Settling beside her at his main workstation, Kenny said, “Shouldn’t you get dressed?”

“Huh? Why?”

“Aren’t you chilly?”

“No, baby, I’m hot.”

As she switched on the computer, he said, “Just so you know, I’ve got no more.”

“No more what?”

“No more anything today. You broke me.”

“I have a little job of my own here, and I work best naked.”

“Well, it’s distracting.”

She grinned at him. “See, you’ve still got more, after all.”

For a minute or so, he watched her long-fingered hands work the keyboard with the grace of a concert pianist caressing music from a Steinway. “What little job?”

“Don’t worry your pretty head,” Leigh Ann said. “No net cop ever born can track me to source. Nothing I do is gonna bring any heat down on you.”

“Yeah, but see, I’m totally white hat.”

Focused on her screen, she said, “What makes you think I’m not?”

“I’m just the suspicious type.”

“I’m righteous, boyfriend. You should know that already.”

“How would I know that?”

Without looking at him, she said, “When you were the most vulnerable, I didn’t cut your dick off.”

“Is that something you sometimes do?”

“Not me. But it’s a thing that happens in this screwed-up world of ours. You bring a nice girl home and she turns out to be Hannibal Lecter with knockers.”

After a contemplative silence, he said, “You’re unique.”

“Everyone is, boyfriend. Now, don’t you have a job to do?”

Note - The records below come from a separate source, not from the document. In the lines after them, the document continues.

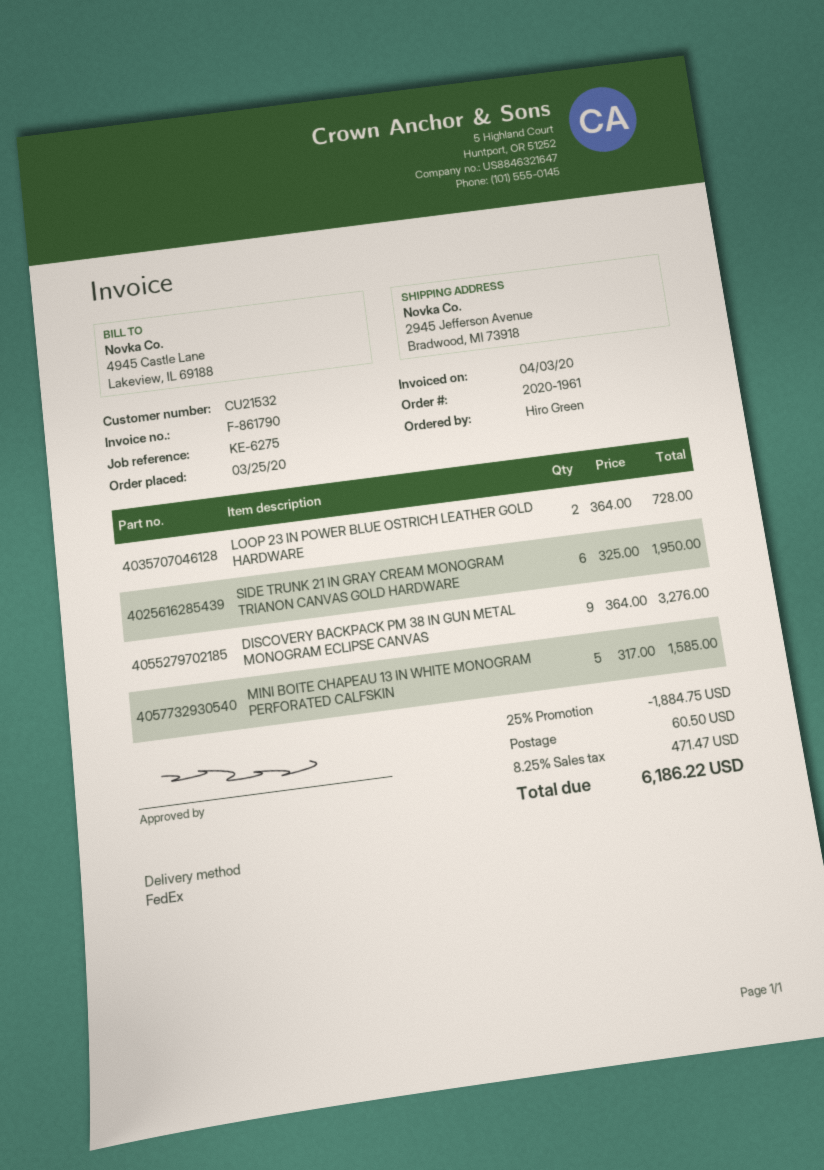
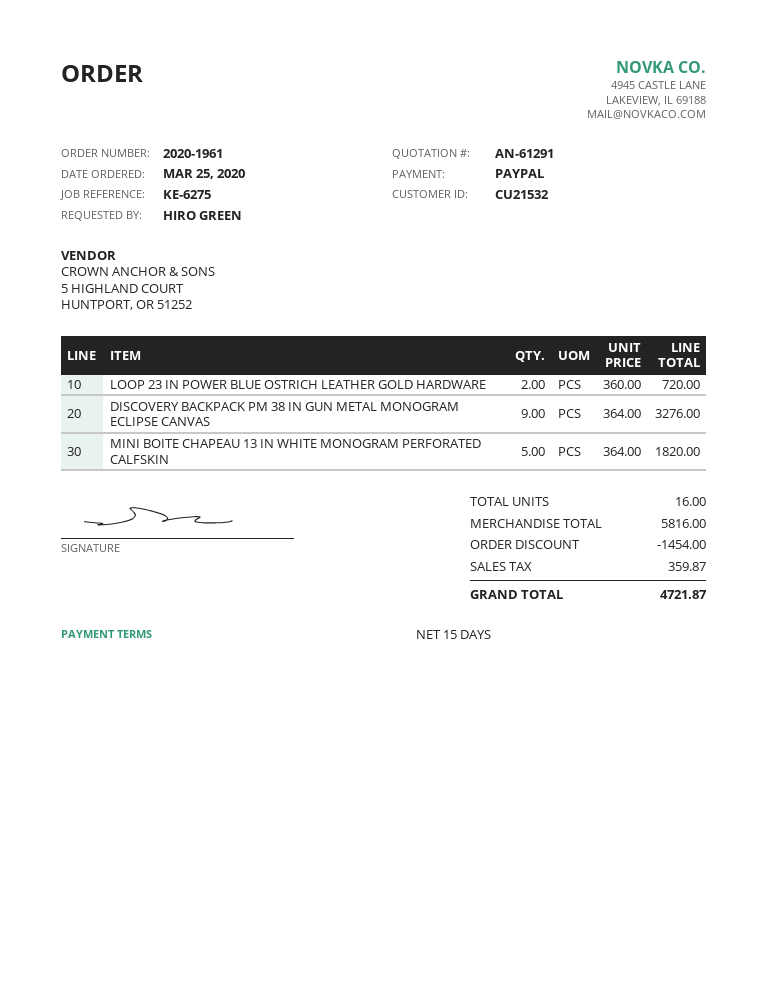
LOOP 23 IN POWER BLUE OSTRICH LEATHER GOLD HARDWARE: 2 x 364.00 = 728.00 -> 2 x 360.00 = 720.00
SIDE TRUNK 21 IN GRAY CREAM MONOGRAM TRIANON CANVAS GOLD HARDWARE: 6 x 325.00 = 1950.00 -> none
MINI BOITE CHAPEAU 13 IN WHITE MONOGRAM PERFORATED CALFSKIN: 5 x 317.00 = 1585.00 -> 5 x 364.00 = 1820.00
discount: 1884.75 -> 1454.00
shipping: 60.50 -> none
tax: 471.47 -> 359.87
total: 6186.22 -> 4721.87

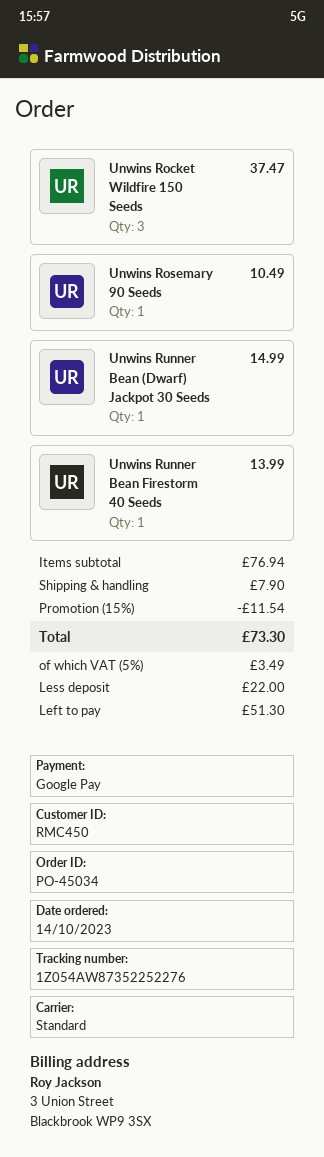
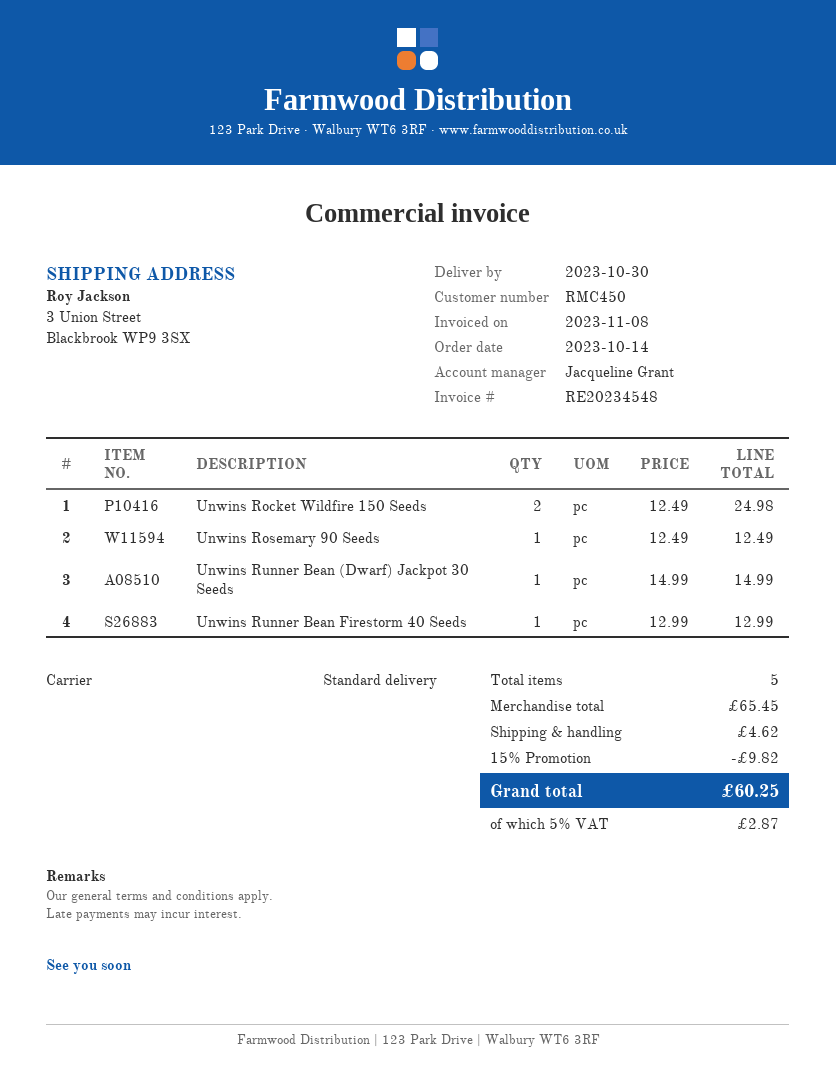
Unwins Rocket Wildfire 150 Seeds: 3 for 37.47 -> 2 for 24.98
Unwins Rosemary 90 Seeds: 1 for 10.49 -> 1 for 12.49
Unwins Runner Bean Firestorm 40 Seeds: 1 for 13.99 -> 1 for 12.99
subtotal: 76.94 -> 65.45
discount: 15% = 11.54 -> 15% = 9.82
shipping: 7.90 -> 4.62
tax: 5% = 3.49 -> 5% = 2.87
total: 73.30 -> 60.25

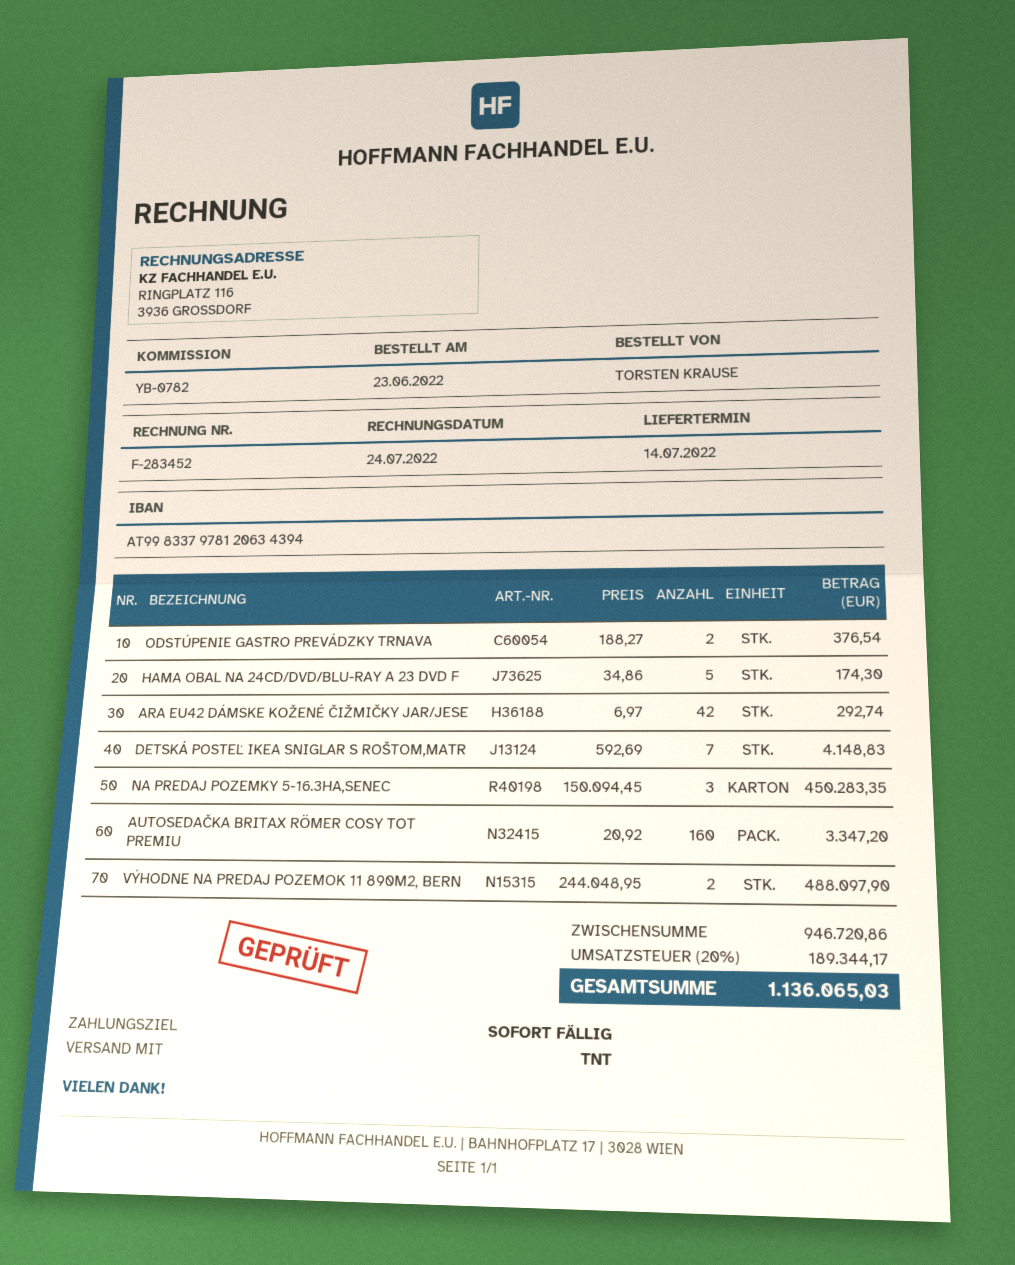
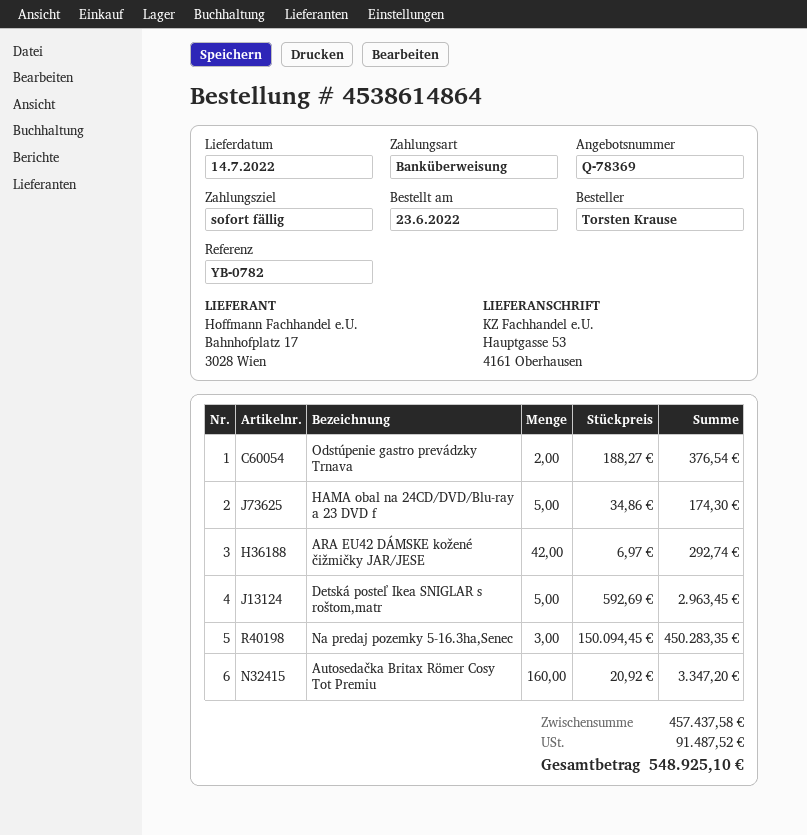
DETSKÁ POSTEĽ IKEA SNIGLAR S ROŠTOM,MATR: 7 x 592.69 = 4148.83 -> 5 x 592.69 = 2963.45
VÝHODNE NA PREDAJ POZEMOK 11 890M2, BERN: 2 x 244048.95 = 488097.90 -> none
subtotal: 946720.86 -> 457437.58
tax: 189344.17 -> 91487.52
total: 1136065.03 -> 548925.10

He should have expected that this relationship would be in one way or another—or in many ways—unusual, considering that chance and coincidence played such a role in their encounter. The previous night, he had been supposed to go to a club, Cranked, with three friends—Brian, Rafael, and Maynard. But Brian, who was a junior executive with Google, had to fly off to an emergency corporate meeting. Rafael came down with a cold. And after months of trying, Maynard got a last-minute date with Shanese, which no one could believe, including Maynard and Shanese. Feeling abandoned by his buddies, Kenny availed himself of the services of Uber, so that he could drink irresponsibly without consequences. The young driver, Georges, proved to be upbeat, opinionated, and persuasive. Georges declared that Cranked was the suckiest club in the city and insisted on taking Kenny to a place called Eldorado. The name might have struck Kenny as tacky and very ancien régime, like something out of the Sinatra era, except that as a teenager he had been totally into the poetry of Edgar Allan Poe. In the back seat of Georges’s Honda, he recited the first six lines of “Eldorado,” about a gallant knight who “Had journeyed long Singing a song In search of Eldorado.” Georges took this to be a concession, and Kenny found himself at the bar in Eldorado, three stools away from Leigh Ann, who was waiting for a date, Curtis, who was twenty minutes late. As the bartender poured Negra Modelo into a frosted glass, Kenny gave voice to the sixteenth line of the Poe poem: “‘Shadow,’ said he ‘Where can it be’ ‘This land of Eldorado?’” Proving herself to be a Poe aficionado, Leigh Ann said, “‘Over the Mountains Of the Moon Down the Valley of the Shadow.’” Wearily, evidently having been here before, the bartender finished it: “‘Ride, boldly ride’ The shade replied ‘If you seek for Eldorado!’” Ten minutes later, Kenny and Leigh Ann were sitting on adjacent stools when Curtis called her to say that he was dealing with police because his house had been burglarized, trashed, everything of value taken, including his beloved black cat, Pluto. He asked for Leigh Ann’s understanding, and she assured him that she wasn’t in the least put out, that she hoped he would find Pluto.